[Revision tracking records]
============================================================
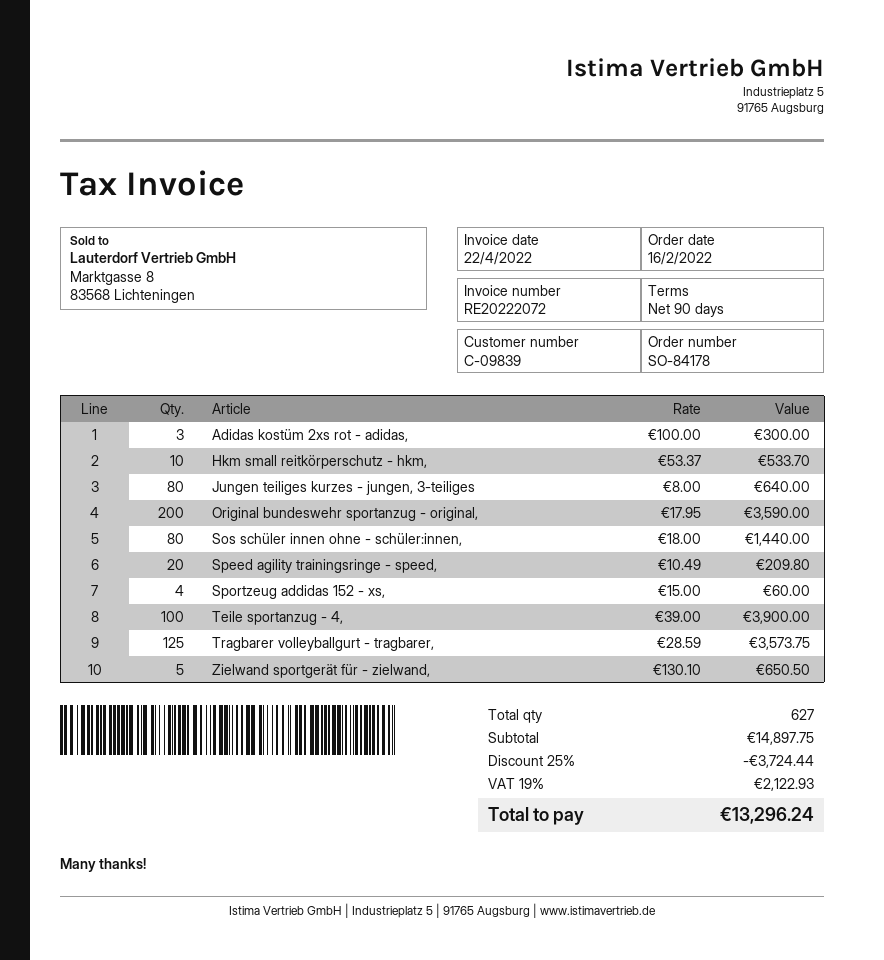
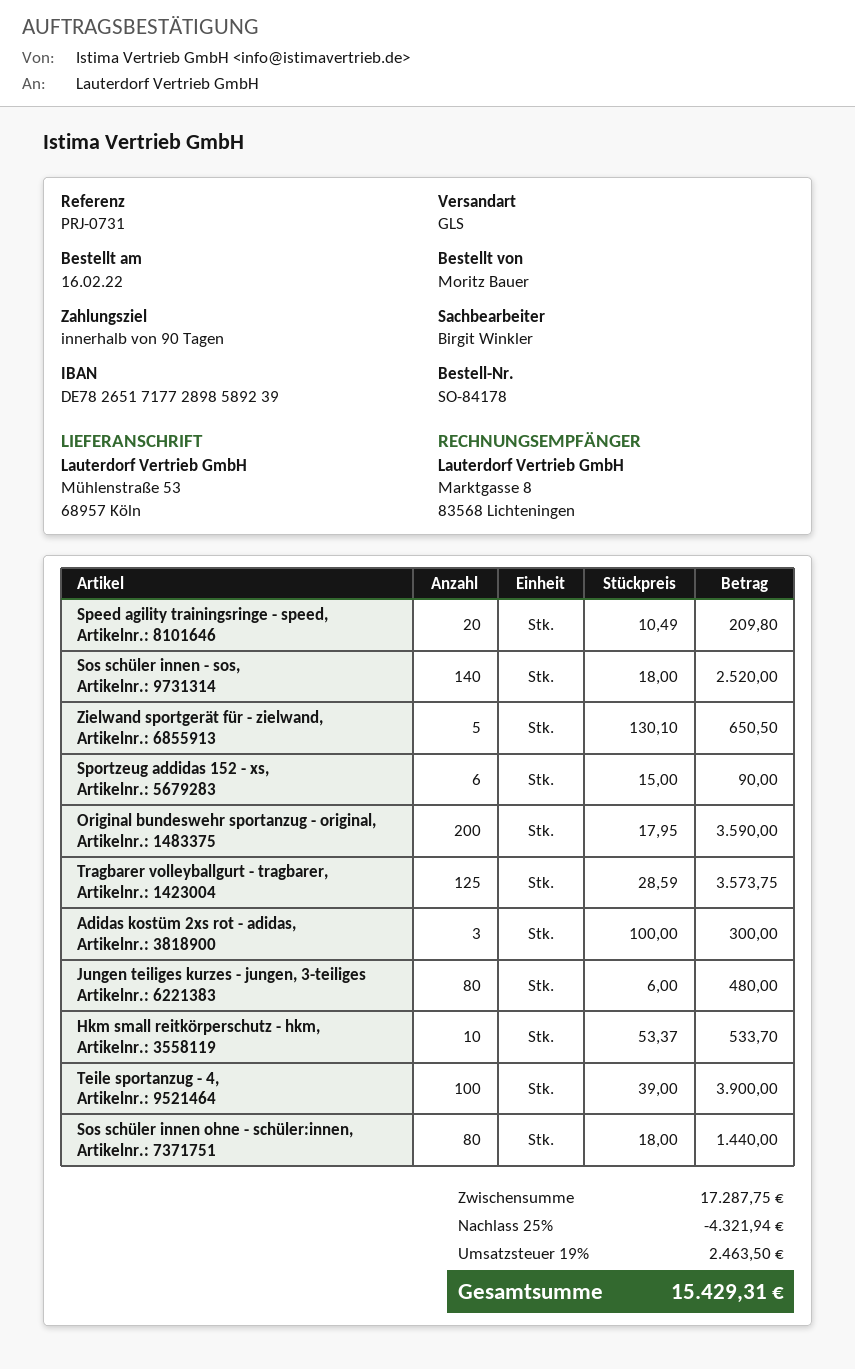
Jungen teiliges kurzes - jungen, 3-teiliges: 80 x 8.00 = 640.00 -> 80 x 6.00 = 480.00
Sportzeug addidas 152 - xs,: 4 x 15.00 = 60.00 -> 6 x 15.00 = 90.00
Sos schüler innen - sos,: none -> 140 x 18.00 = 2520.00
subtotal: 14897.75 -> 17287.75
discount: 25% = 3724.44 -> 25% = 4321.94
tax: 19% = 2122.93 -> 19% = 2463.50
total: 13296.24 -> 15429.31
============================================================
EXERCISE GOAL: Give back the line containing "subtotal: 14897.75 -> 17287.75" and all the lines after it through the end of the records, unchanged.

COMPLETED TASK:
subtotal: 14897.75 -> 17287.75
discount: 25% = 3724.44 -> 25% = 4321.94
tax: 19% = 2122.93 -> 19% = 2463.50
total: 13296.24 -> 15429.31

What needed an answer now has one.